**Assigned task:** What's wanted is a faithful retyping of every entry, pictures excluded.

**Material supplied:**

============

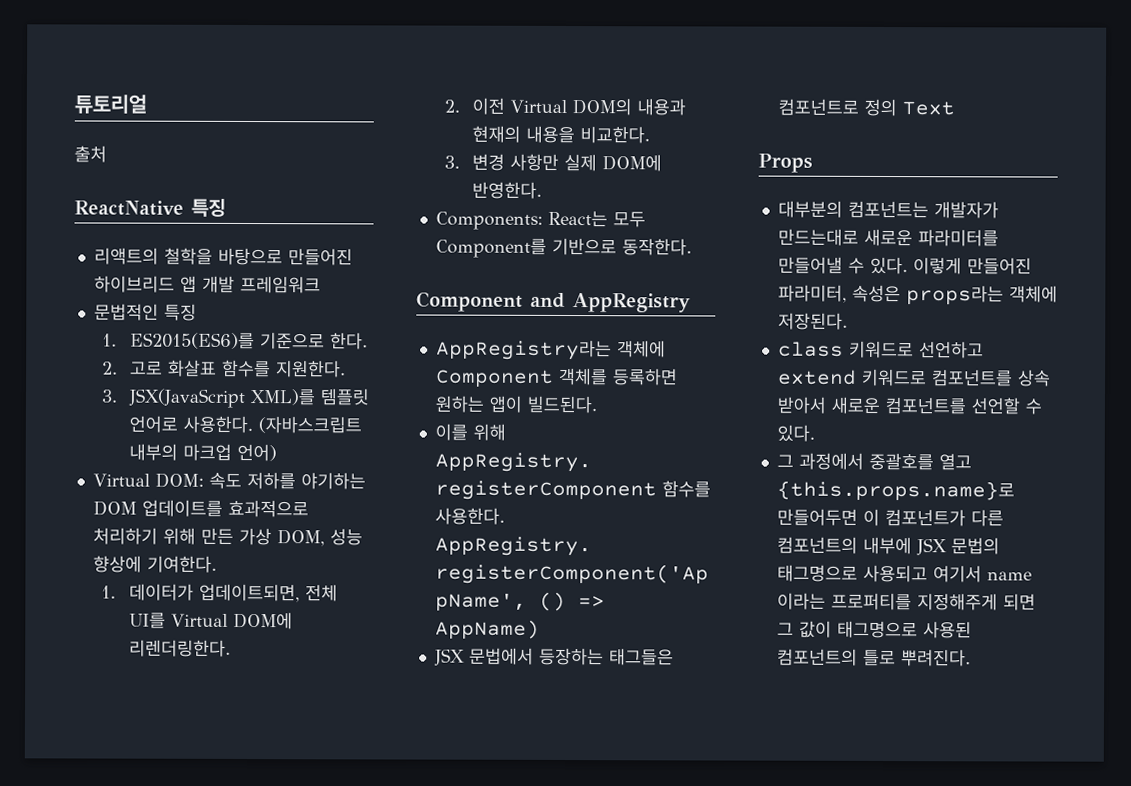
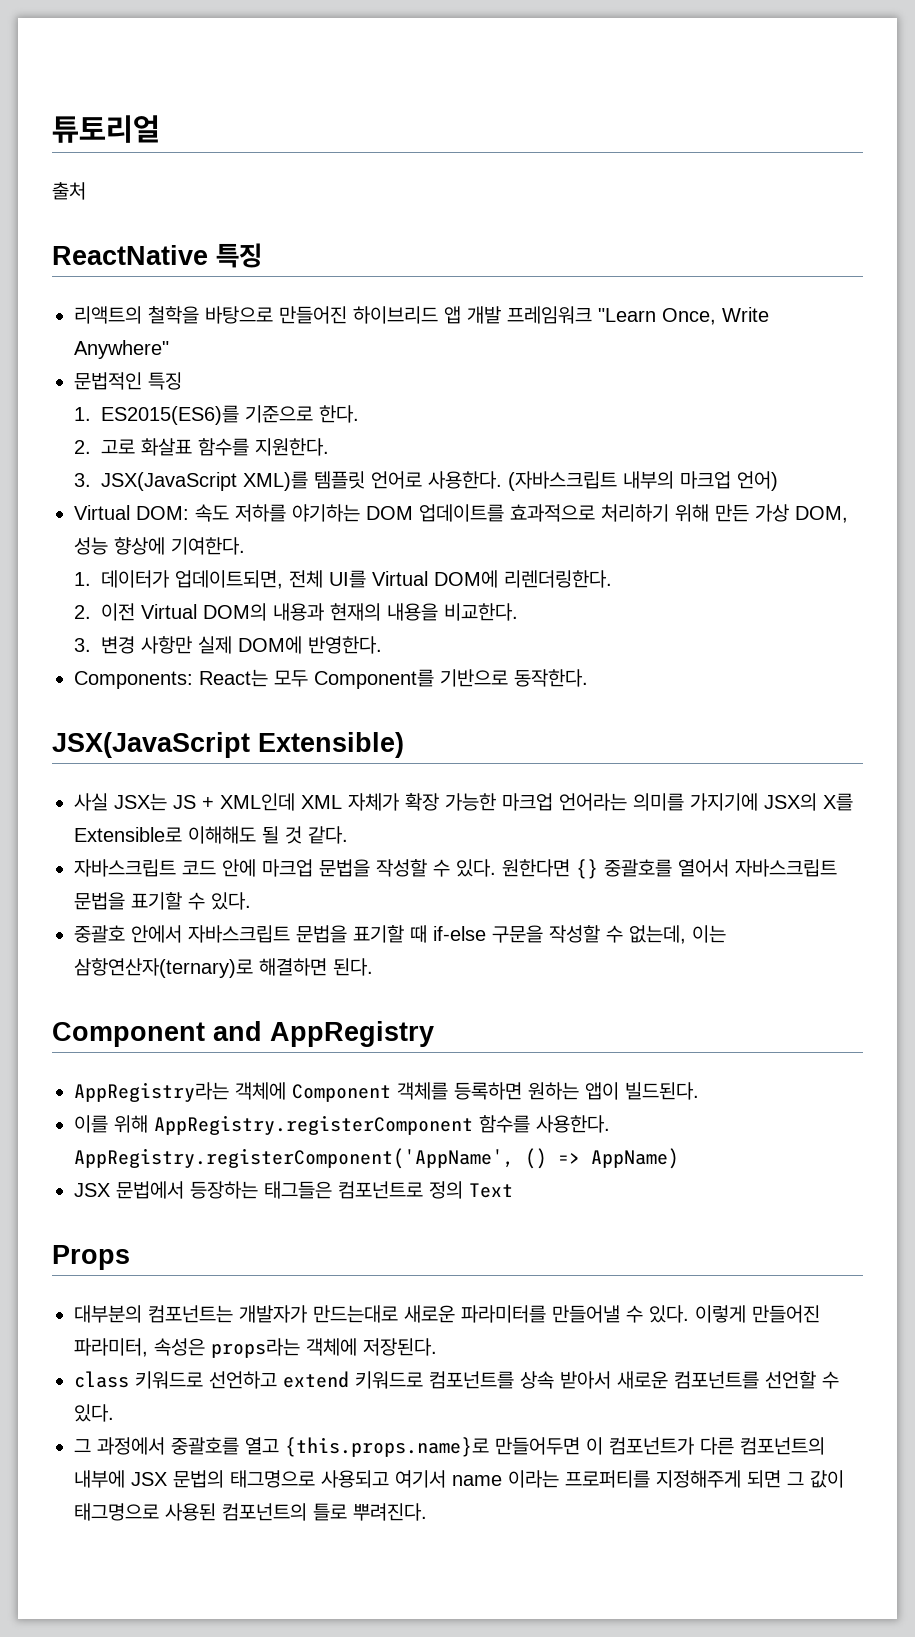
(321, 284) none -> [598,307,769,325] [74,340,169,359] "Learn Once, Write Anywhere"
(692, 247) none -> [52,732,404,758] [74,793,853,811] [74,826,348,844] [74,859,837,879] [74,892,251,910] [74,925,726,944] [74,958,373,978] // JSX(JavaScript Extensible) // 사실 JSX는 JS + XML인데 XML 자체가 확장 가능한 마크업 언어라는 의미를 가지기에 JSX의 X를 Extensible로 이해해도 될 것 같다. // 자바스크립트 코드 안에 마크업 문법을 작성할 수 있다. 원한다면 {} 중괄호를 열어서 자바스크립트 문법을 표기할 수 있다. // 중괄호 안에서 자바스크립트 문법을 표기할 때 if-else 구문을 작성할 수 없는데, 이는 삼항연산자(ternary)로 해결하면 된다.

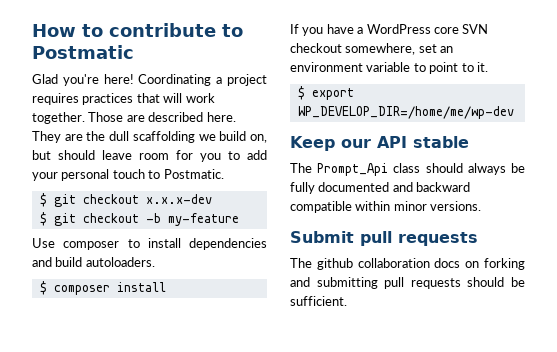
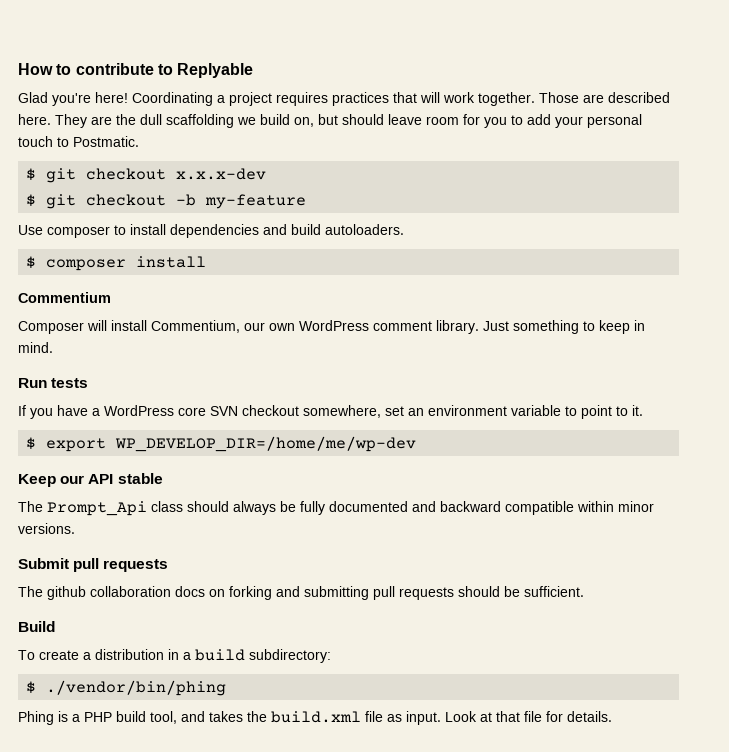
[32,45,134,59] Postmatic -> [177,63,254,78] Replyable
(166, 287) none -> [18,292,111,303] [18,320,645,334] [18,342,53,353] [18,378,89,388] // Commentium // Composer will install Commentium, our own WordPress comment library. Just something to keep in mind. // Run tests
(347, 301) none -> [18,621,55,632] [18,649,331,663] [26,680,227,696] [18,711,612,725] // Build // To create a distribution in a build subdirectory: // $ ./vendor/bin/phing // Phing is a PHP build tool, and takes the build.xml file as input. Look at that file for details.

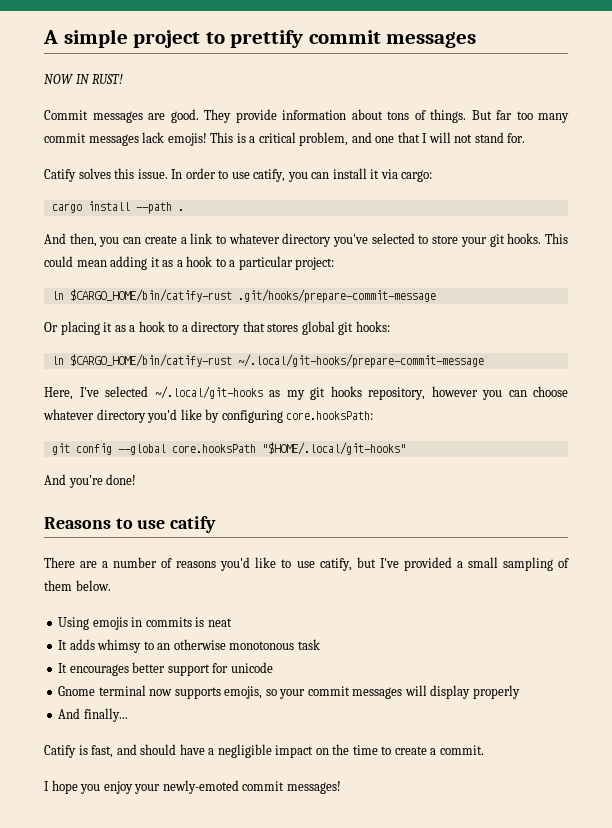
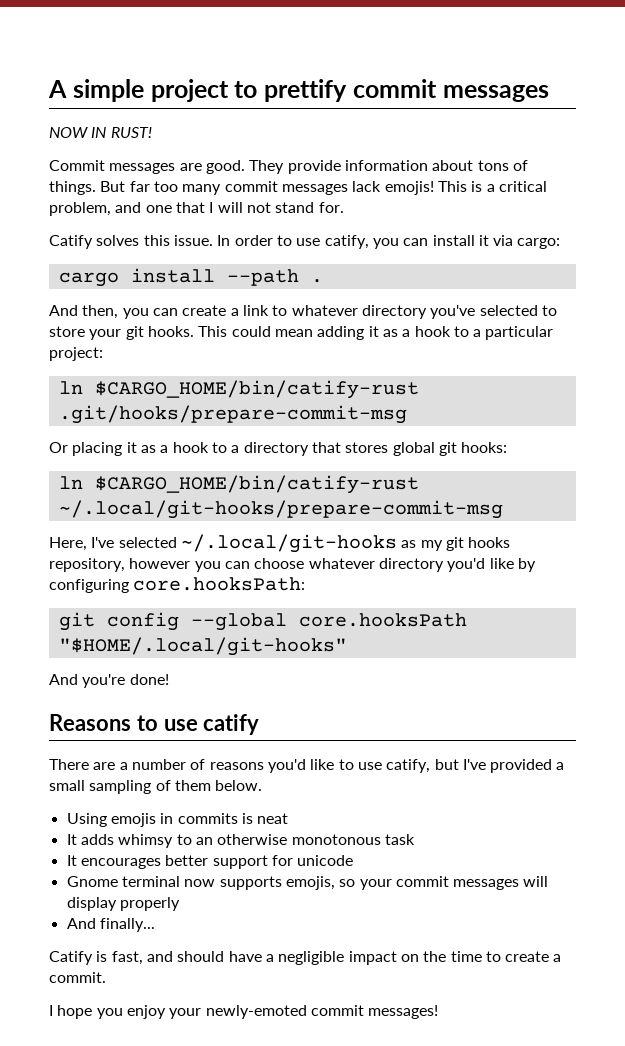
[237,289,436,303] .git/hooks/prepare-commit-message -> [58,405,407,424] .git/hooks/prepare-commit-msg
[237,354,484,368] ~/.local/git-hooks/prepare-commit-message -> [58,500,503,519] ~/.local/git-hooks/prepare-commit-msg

============

**Solution below:**
(321, 284) none -> [598,307,769,325] [74,340,169,359] "Learn Once, Write Anywhere"
(692, 247) none -> [52,732,404,758] [74,793,853,811] [74,826,348,844] [74,859,837,879] [74,892,251,910] [74,925,726,944] [74,958,373,978] // JSX(JavaScript Extensible) // 사실 JSX는 JS + XML인데 XML 자체가 확장 가능한 마크업 언어라는 의미를 가지기에 JSX의 X를 Extensible로 이해해도 될 것 같다. // 자바스크립트 코드 안에 마크업 문법을 작성할 수 있다. 원한다면 {} 중괄호를 열어서 자바스크립트 문법을 표기할 수 있다. // 중괄호 안에서 자바스크립트 문법을 표기할 때 if-else 구문을 작성할 수 없는데, 이는 삼항연산자(ternary)로 해결하면 된다.

[32,45,134,59] Postmatic -> [177,63,254,78] Replyable
(166, 287) none -> [18,292,111,303] [18,320,645,334] [18,342,53,353] [18,378,89,388] // Commentium // Composer will install Commentium, our own WordPress comment library. Just something to keep in mind. // Run tests
(347, 301) none -> [18,621,55,632] [18,649,331,663] [26,680,227,696] [18,711,612,725] // Build // To create a distribution in a build subdirectory: // $ ./vendor/bin/phing // Phing is a PHP build tool, and takes the build.xml file as input. Look at that file for details.

[237,289,436,303] .git/hooks/prepare-commit-message -> [58,405,407,424] .git/hooks/prepare-commit-msg
[237,354,484,368] ~/.local/git-hooks/prepare-commit-message -> [58,500,503,519] ~/.local/git-hooks/prepare-commit-msg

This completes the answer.